Gender Scholarship on gender and on pragmatics overlaps in two ways. On the one hand, conceptual tools developed within pragmatics have traditionally informed two key trajectories of gender and language research: that which asks how males and females use and interpret linguistic resources, and that which asks how males and females are represented through linguistic resources. On the other hand, if we take the central question that pragmatics asks to be ‘[w]hy has this utterance been produced?’ (Haberland and Mey 2002: 1672), then gender and language scholarship has, in turn, informed pragmatics: it has consistently provided evidence of the many different ways in which any explanation of an utterance requires a systematic engagement with socio-cultural phenomena. As Crawford (2003: 1417) argues, gender in current research is seen as ‘a salient social and cognitive category through which information is filtered, [and] selectively processed’. The following account traces some of the key ways in which pragmatics has informed and has been informed by the two trajectories of gender and language research. It also charts developments in the theorization of gender.
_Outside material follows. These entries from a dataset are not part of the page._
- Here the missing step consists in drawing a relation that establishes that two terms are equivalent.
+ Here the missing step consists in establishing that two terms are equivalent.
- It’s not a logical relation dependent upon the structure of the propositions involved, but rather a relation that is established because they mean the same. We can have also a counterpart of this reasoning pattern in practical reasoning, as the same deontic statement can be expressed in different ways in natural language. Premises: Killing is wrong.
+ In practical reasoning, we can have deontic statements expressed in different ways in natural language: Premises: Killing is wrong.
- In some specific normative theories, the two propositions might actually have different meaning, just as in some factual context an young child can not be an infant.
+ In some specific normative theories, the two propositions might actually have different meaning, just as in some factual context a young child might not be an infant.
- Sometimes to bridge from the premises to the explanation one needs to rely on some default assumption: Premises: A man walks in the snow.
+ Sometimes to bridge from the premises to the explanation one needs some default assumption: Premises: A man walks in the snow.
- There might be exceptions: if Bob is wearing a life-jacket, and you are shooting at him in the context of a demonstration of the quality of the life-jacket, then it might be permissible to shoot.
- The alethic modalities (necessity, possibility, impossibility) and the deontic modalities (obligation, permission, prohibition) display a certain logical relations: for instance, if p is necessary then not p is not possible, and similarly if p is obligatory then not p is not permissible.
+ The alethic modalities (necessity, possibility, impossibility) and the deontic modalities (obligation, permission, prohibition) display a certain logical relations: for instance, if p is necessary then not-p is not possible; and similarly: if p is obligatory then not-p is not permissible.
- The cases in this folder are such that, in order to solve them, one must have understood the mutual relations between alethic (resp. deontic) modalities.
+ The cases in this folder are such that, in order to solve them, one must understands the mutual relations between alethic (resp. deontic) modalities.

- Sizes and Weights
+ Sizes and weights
These developments have led to a blurring of these two trajectories as they have both moved away from a conceptualization of gender as a stable set of qualities that distinguish males and females in a given culture and towards the view that gendering is a dynamic process that is achieved through the repeated use of patterns of discourse. The systematic study of differences in male

and female uses of linguistic resources can be

dated back to Lakoff’s (1975) publication Language and Woman’s Place. Although much of the research that was generated as a response to Lakoff’s paper tended towards the sociolinguistic, in that it focused primarily on exploring her claims about gender-based differences in language use, for Lakoff herself it is the effect of the different linguistic choices made by men and women that give those choices significance, not the fact of the differences per se. Key to her argument that men and women use linguistic resources differently is an engagement with the function and context of utterances, and in this she draws on and develops pragmatics scholarship. In particular, she draws on Grice’s maxims (Grice 1968a), and her own account of politeness (Lakoff 1973). This account argues that if politeness norms are conceptualized as a set of culture-specific rules which differentially inform the choices made by men and women, then it is possible to explain what makes the use of a speech act acceptable in one context but not in another. Her aim is to show that, by conforming to these rules and learning to ‘speak like a lady’, women are, in effect, learning to use speech styles that lead them to be perceived by others, and by themselves, as powerless. Although there are notable exceptions, studies

of gender and language during the 1970s and 1980s tended to essentialize gender and, particularly in sociolinguistic studies, gender at this time is usually conceptualized as the cultural extension of biological sex. Seen as a set of qualities that are inculcated in individuals via various socialization practices, such qualities were assumed to remain a fixed aspect of an individual’s identity after that process was complete.